L'escalade de la violence se poursuit à Téhéran. Après les manifestations et les émeutes, c'est de véritables combats de rues qui ont éclaté mardi dans la capitale iranienne. Quinze mille étudiants rejoints par la population ont choisi d'ignorer l'interdiction de manifester. Répartis en plusieurs groupes surchauffés, les rebelles ont tenté d'assaillir le Ministère de l'intérieur ainsi que la rédaction du journal ultraconservateur Kayhan, qui conspue les étudiants depuis une semaine. Un autre groupe aurait tenté plus au nord de la capitale de forcer l'entrée de la télévision nationale IRIB, dont les programmes, très conservateurs, ne donnent qu'une couverture très arbitraire des événements extraordinaires qui ont lieu depuis quelques jours dans la capitale, ainsi que dans d'autres villes du pays.

Autobus incendiés, vitrines brisées, pneus en flammes…

Tout l'après-midi de mardi, IRIB a diffusé des chants patriotiques et des appels à participer à la contre-manifestation officielle de ce mercredi. Un speaker a dénoncé les complots contre la République islamique ourdis par les sionistes et «l'arrogance mondiale» (surnom officiel des Etats-Unis).

Le bilan, hier soir, était lourd. Plusieurs autobus incendiés, des kilomètres de vitrines brisées, des boulevards jonchés de projectiles et de pneus en flammes. Un photographe iranien a reçu une balle dans la jambe et une équipe allemande de télévision a été bastonnée. Le bazar de Téhéran, ce cœur commercial et religieux de la métropole de 12 millions d'habitants, a été fermé.

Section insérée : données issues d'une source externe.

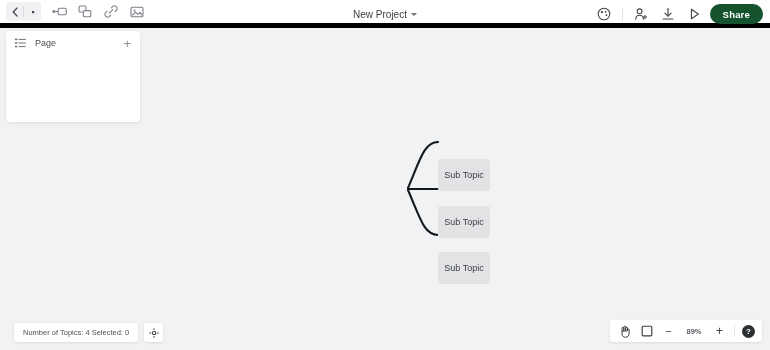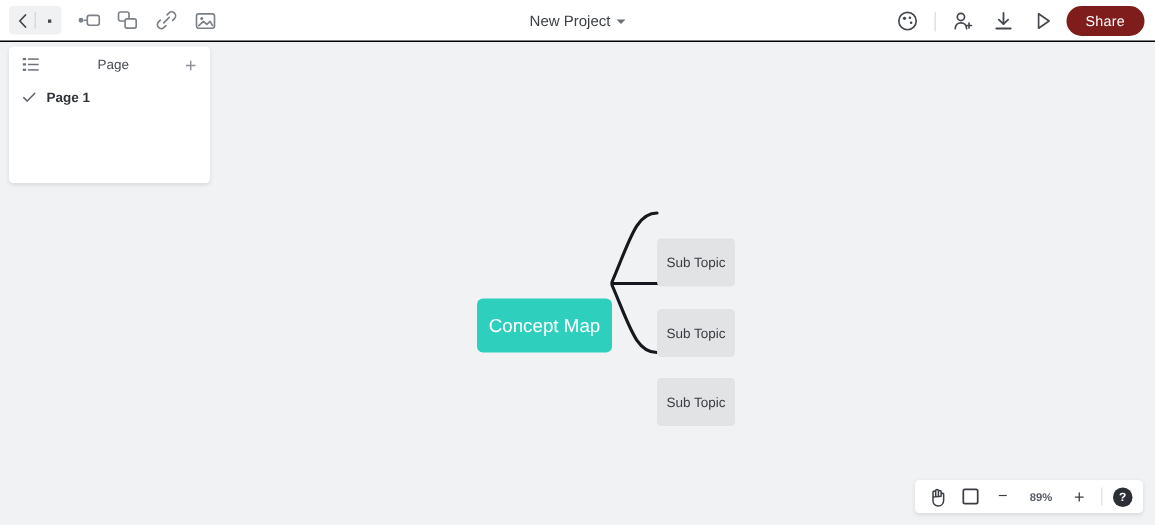--- a/index.html
+++ b/index.html
@@ -9,21 +9,21 @@
     background: #f1f2f4;
     overflow: hidden;
   }
   #app { position: relative; width: 770px; height: 350px; }
 
   
   .topbar {
     position: absolute; top: 0; left: 0;
     width: 770px; height: 28px;
     background: #ffffff;
-    border-bottom: 1px solid #000000;
+    border-bottom: 5px solid #000000;
     display: flex; align-items: center;
   }
   .tb-left { display: flex; align-items: center; padding-left: 6px; gap: 0px; }
   .btn-group {
     display: flex; align-items: center;
     background: #f0f1f3; border-radius: 3px; height: 19px;
     overflow: hidden;
   }
   .btn-group .gb {
     width: 17px; height: 19px;
@@ -54,38 +54,38 @@
     border-top: 3px solid #6b7077;
     margin-top: 1px;
   }
 
   .tb-right {
     position: absolute; right: 7px; top: 0; height: 28px;
     display: flex; align-items: center; gap: 3px;
   }
   .v-sep { width: 1px; height: 13px; background: #e0e2e5; margin: 0 3px; }
   .share-btn {
-    background: #7f1d1d; color: #ffffff;
-    font-size: 9.5px; font-weight: normal;
+    background: #14532d; color: #ffffff;
+    font-size: 9.5px; font-weight: bold;
     border: none; border-radius: 11px;
     height: 20px; padding: 0 13px;
     cursor: pointer; letter-spacing: .2px;
   }
 
   
   .pages-panel {
     position: absolute; left: 6px; top: 31px;
     width: 134px; height: 91px;
     background: #ffffff;
     border-radius: 3px;
     box-shadow: 0 1px 3px rgba(0,0,0,.10);
   }
   .pp-head {
     display: flex; align-items: center;
-    height: 24px; padding: 0 8px 0 9px; gap: 30px;
+    height: 24px; padding: 0 8px 0 9px;
   }
   .pp-head-label {
     font-size: 9px; color: #4a4e54; margin-left: 9px; flex: 1;
   }
   .pp-plus {
     font-size: 13px; color: #8d9197; line-height: 1;
     cursor: pointer; padding: 0 1px;
   }
   .pp-item {
     display: flex; align-items: center;
@@ -252,34 +252,40 @@
   </div>
 
   <div class="canvas">
 
     <svg class="edges">
       <path d="M408 160 C 420 132, 424 114, 438 114" stroke="#15181c" stroke-width="2.1" fill="none" stroke-linecap="round"></path>
       <path d="M408 161 L 438 161" stroke="#15181c" stroke-width="2.1" fill="none" stroke-linecap="round"></path>
       <path d="M408 162 C 420 190, 424 207, 438 207" stroke="#15181c" stroke-width="2.1" fill="none" stroke-linecap="round"></path>
     </svg>
 
-    <div class="node-root">
-      <span>Concept Map</span>
-    </div>
 
     <div class="node-sub sub-0">
       <span>Sub Topic</span>
     </div>
     <div class="node-sub sub-1">
       <span>Sub Topic</span>
     </div>
     <div class="node-sub sub-2">
       <span>Sub Topic</span>
     </div>
 
+    <div class="status-wrap">
+      <div class="status-pill">Number of Topics: 4 Selected:  0</div>
+      <div class="focus-btn">
+        <svg width="12" height="12" viewBox="0 0 12 12" fill="none">
+          <path d="M6 .9L7.1 2.6H4.9L6 .9zM6 11.1L4.9 9.4h2.2L6 11.1zM.9 6L2.6 4.9v2.2L.9 6zM11.1 6L9.4 7.1V4.9L11.1 6z" fill="#3a3d42"></path>
+          <circle cx="6" cy="6" r="1.7" stroke="#3a3d42" stroke-width="1.1" fill="none"></circle>
+        </svg>
+      </div>
+    </div>
 
     <div class="zoombar">
       <div class="zb-icon">
         <svg width="12" height="13" viewBox="0 0 12 13" fill="none">
           <path d="M3 6.3V3.2a.9.9 0 011.8 0v2.6m0-.2V2.2a.9.9 0 011.8 0v3.3m0-.2V2.9a.9.9 0 011.8 0v2.8m0 .1V4.4a.9.9 0 011.7 0v4.1c0 2.2-1.5 3.8-3.6 3.8S3 10.8 3 8.9V6.3z" stroke="#3a3d42" stroke-width="1" fill="none" stroke-linejoin="round"></path>
         </svg>
       </div>
       <div class="zb-icon">
         <svg width="12" height="12" viewBox="0 0 12 12" fill="none">
           <rect x="1.2" y="1.2" width="9.6" height="9.6" rx="1.1" stroke="#3a3d42" stroke-width="1.15" fill="none"></rect>
@@ -299,23 +305,15 @@
         <rect x="0" y="0.6" width="2.4" height="1.5" fill="#6e737a"></rect>
         <rect x="0" y="4.2" width="2.4" height="1.5" fill="#6e737a"></rect>
         <rect x="0" y="7.8" width="2.4" height="1.5" fill="#6e737a"></rect>
         <rect x="3.6" y="0.9" width="7.2" height="1" fill="#6e737a"></rect>
         <rect x="3.6" y="4.5" width="7.2" height="1" fill="#6e737a"></rect>
         <rect x="3.6" y="8.1" width="7.2" height="1" fill="#6e737a"></rect>
       </svg>
       <span class="pp-head-label">Page</span>
       <span class="pp-plus">+</span>
     </div>
-    <div class="pp-item">
-      <span class="pp-check">
-        <svg width="9" height="8" viewBox="0 0 9 8" fill="none">
-          <path d="M.8 4.1L3.2 6.4 8.2 1.2" stroke="#5f646b" stroke-width="1" fill="none" stroke-linecap="round" stroke-linejoin="round"></path>
-        </svg>
-      </span>
-      <span class="pp-item-label">Page 1</span>
-    </div>
   </div>
 
 </div>
 
 </body></html>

La dernière fermeture du Bazar remonte aux heures les plus dramatiques de la Révolution islamique, il y a vingt ans.

«L'Iran, c'est comme la Palestine», rugissaient des jeunes gens masqués en lançant des pierres et cités par l'agence Reuters. «Mort au despote, mort au dictateur», criaient d'autres, faisant sans doute allusion au Guide de la Révolution, le très conservateur Ali Khamenei. Des témoins font état de centaines d'arrestations et beaucoup de blessés étaient évacués dans des autobus bâchés de noir, pour dissimuler les visages.

Face aux jeunes, peu d'uniformes mais une profusion de groupes extrémistes armés de bâtons ou d'armes automatiques. Qu'ils appartiennent au Ansar-é Hezbollah ou à d'autres groupuscules ultraconservateurs comme les «Hadjis» ou les «Seyed», les miliciens ont bénéficié du soutien absolu des forces régulières et surtout de l'aide logistique de la police secrète, omniprésente dans les rues de la capitale avec son équipement de communication portable. Des hélicoptères survolant le centre-ville en permanence ont permis de guider les milices au sol qui suivaient toute la journée les mouvements de foule en se déplaçant par meutes d'une cinquantaine de motos.

A la tombée de la nuit, les militants islamiques avaient repris le contrôle du centre ville. «Nous offrons au Guide (Ali Khamanei) le sang de nos veines. Gloire au Hezbollah», ont-ils scandé en patrouillant dans les rues désertes.

La surprise est venue plus tard, quand le président réformateur Mohammad Khatami a durement condamné les troubles. «Ces actions sont contre les intérêts de notre nation, contre notre système et contre le programme de mon gouvernement», a-t-il déclaré dans une interview télévisée. «Je suis certain que ces gens ont de mauvaises intentions», a-t-il poursuivi en désignant les manifestants qui se réclament pourtant de son programme de démocratisation. «Ils veulent semer la violence dans la société et nous devons les en empêcher. […] Ces événements ne sont pas si sérieux. Créer des troubles n'est pas si difficile. C'est pourquoi nous combattrons cette violence aussi non-violemment que possible.» Deux jours plus tôt, le président déclarait à une assemblée de professeurs que les demandes des étudiants étaient légitimes. Entre-temps, le mouvement de protestation est sorti des universités.

De nombreux pays ont réagi hier à la crise iranienne. Les Etats-Unis, notamment, ont appelé le régime iranien à respecter les libertés d'expression, d'association et de réunion des étudiants. De plus, Washington a qualifié d'«absurdes» les affirmations de Téhéran l'accusant de s'être ingérés dans les affaires intérieures de l'Iran.